- Information supplied
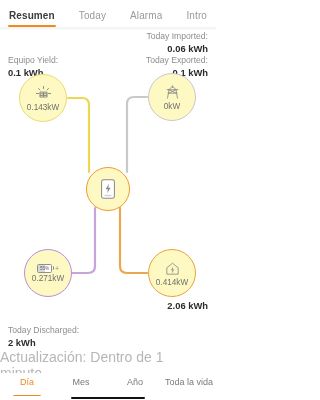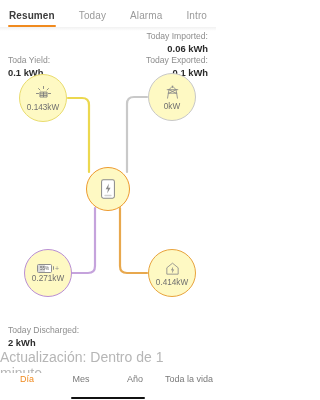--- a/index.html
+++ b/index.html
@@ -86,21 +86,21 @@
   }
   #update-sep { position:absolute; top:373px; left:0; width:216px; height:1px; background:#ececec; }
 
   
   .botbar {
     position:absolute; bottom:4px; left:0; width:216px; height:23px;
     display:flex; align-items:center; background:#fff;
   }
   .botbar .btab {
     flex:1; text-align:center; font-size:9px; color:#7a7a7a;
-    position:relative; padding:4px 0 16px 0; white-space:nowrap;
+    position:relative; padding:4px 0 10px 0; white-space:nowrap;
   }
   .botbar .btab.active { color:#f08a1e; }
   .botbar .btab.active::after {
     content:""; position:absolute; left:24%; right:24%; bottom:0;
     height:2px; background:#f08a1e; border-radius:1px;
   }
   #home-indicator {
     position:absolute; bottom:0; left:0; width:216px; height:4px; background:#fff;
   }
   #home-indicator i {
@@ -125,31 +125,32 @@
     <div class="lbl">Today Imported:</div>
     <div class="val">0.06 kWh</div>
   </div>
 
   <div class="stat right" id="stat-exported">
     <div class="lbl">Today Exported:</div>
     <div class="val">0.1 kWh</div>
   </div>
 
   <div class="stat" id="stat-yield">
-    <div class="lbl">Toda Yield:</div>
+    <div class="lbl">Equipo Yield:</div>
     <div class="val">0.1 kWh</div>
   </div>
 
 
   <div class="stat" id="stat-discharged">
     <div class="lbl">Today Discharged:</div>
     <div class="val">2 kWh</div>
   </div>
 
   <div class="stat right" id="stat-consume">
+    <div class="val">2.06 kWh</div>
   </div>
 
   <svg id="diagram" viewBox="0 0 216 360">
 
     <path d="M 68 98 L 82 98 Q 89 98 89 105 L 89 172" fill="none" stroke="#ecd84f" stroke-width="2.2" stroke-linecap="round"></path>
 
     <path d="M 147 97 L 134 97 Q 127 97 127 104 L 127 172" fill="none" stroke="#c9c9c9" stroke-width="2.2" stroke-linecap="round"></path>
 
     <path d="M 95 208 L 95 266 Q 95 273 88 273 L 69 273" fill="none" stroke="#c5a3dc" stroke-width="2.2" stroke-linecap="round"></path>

* * *

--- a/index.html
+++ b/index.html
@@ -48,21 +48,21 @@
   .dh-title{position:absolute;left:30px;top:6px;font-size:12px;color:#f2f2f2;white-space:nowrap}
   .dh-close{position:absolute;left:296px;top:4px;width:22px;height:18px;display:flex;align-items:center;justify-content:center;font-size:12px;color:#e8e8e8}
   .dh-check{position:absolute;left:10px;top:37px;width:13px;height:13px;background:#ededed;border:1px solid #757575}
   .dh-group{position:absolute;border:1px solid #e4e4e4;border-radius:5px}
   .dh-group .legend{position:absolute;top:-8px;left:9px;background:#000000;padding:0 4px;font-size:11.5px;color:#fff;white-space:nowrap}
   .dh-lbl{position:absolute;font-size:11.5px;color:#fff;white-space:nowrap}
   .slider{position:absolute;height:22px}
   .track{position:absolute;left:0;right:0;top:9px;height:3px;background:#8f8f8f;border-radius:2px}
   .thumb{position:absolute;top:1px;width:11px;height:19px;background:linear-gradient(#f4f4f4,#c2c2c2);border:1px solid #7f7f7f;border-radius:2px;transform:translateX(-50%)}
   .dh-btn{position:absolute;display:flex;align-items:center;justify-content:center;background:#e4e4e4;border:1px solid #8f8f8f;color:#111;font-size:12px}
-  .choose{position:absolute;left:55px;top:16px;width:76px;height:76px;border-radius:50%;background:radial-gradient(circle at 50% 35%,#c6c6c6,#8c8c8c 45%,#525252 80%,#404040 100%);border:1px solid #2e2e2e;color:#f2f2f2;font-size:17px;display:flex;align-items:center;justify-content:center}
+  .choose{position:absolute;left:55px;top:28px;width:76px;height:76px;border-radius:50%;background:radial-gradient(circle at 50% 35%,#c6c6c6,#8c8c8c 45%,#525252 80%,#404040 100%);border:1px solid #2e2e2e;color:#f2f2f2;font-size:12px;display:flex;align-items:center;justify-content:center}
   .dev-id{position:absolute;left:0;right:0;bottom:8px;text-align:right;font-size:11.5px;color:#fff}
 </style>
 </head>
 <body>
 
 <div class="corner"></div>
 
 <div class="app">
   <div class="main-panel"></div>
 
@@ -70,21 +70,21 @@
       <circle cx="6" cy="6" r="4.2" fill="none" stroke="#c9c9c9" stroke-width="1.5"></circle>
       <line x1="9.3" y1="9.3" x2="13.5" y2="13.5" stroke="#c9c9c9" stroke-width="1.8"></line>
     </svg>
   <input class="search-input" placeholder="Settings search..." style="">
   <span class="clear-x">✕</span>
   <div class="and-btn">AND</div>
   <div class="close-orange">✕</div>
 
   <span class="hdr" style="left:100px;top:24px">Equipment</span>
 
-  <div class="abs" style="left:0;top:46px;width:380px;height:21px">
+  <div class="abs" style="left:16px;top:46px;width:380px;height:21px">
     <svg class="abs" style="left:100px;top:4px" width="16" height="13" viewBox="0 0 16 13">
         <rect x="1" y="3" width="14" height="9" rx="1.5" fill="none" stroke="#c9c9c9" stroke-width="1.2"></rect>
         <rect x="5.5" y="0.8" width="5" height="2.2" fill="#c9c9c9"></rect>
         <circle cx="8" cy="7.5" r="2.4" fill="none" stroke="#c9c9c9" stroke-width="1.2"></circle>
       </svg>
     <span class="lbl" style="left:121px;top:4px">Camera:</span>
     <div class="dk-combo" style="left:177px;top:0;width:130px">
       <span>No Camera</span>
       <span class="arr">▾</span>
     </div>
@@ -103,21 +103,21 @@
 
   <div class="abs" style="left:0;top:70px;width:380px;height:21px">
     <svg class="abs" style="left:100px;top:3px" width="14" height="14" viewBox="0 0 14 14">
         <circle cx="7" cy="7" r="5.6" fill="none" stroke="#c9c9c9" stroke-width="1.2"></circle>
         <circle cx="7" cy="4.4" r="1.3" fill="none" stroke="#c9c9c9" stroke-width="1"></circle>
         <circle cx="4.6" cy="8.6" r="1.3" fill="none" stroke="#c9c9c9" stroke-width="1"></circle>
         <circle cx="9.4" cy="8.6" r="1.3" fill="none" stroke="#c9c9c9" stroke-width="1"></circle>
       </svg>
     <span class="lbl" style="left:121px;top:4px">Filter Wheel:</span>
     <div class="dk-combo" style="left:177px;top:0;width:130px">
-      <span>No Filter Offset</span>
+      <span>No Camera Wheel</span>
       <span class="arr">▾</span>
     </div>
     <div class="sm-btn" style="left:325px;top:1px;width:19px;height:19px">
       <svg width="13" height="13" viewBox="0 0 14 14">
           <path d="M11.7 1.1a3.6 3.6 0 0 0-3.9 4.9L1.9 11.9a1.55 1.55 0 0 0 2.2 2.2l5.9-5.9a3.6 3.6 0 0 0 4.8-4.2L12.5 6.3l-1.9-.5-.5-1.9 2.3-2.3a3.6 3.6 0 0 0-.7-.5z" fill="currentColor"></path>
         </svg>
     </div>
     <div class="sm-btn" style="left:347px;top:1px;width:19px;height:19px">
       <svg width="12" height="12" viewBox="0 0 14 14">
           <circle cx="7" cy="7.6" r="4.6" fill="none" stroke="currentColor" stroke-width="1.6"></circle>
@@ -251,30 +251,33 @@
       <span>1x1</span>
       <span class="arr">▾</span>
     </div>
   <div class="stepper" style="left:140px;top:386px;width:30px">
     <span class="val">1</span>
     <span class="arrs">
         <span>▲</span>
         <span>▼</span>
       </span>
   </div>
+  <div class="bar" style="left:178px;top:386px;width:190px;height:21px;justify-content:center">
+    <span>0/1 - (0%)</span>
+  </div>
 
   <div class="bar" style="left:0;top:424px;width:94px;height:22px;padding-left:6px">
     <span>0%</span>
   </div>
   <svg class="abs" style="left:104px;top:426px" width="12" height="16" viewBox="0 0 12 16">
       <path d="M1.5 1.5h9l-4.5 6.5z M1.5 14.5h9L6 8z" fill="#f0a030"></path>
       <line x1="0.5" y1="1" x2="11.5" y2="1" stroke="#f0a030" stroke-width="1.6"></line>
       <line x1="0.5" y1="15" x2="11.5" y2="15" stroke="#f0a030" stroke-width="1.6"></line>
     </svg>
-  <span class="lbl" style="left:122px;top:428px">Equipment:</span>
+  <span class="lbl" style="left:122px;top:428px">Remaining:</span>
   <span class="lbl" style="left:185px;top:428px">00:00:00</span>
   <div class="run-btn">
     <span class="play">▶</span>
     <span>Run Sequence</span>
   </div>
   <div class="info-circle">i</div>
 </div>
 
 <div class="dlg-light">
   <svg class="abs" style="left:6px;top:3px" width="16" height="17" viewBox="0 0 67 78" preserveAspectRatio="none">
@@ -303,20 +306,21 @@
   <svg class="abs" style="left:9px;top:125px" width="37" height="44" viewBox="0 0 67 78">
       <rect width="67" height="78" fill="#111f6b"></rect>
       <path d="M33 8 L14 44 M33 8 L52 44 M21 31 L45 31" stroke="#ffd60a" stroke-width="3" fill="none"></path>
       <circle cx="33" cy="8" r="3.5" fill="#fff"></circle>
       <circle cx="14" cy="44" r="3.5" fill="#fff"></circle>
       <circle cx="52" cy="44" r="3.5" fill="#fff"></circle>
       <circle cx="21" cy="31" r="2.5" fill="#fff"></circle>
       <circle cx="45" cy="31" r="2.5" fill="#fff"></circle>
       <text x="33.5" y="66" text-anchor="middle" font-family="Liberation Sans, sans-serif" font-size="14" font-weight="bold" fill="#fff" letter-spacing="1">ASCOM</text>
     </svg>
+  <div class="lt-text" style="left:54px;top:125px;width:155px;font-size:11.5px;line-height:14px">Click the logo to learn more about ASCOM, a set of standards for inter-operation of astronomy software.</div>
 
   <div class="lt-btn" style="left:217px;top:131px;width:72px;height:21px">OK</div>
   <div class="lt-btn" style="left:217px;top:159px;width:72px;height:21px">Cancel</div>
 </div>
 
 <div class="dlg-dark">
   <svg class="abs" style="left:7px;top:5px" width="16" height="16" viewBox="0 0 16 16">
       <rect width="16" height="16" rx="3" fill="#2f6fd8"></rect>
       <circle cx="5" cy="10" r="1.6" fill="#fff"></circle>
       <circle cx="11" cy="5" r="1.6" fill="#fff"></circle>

- Requirement
Could you filter the material above and copy each line that holds the word "botbar"?

- Expected answer
   .botbar {
   .botbar .btab {
   .botbar .btab.active { color:#f08a1e; }
   .botbar .btab.active::after {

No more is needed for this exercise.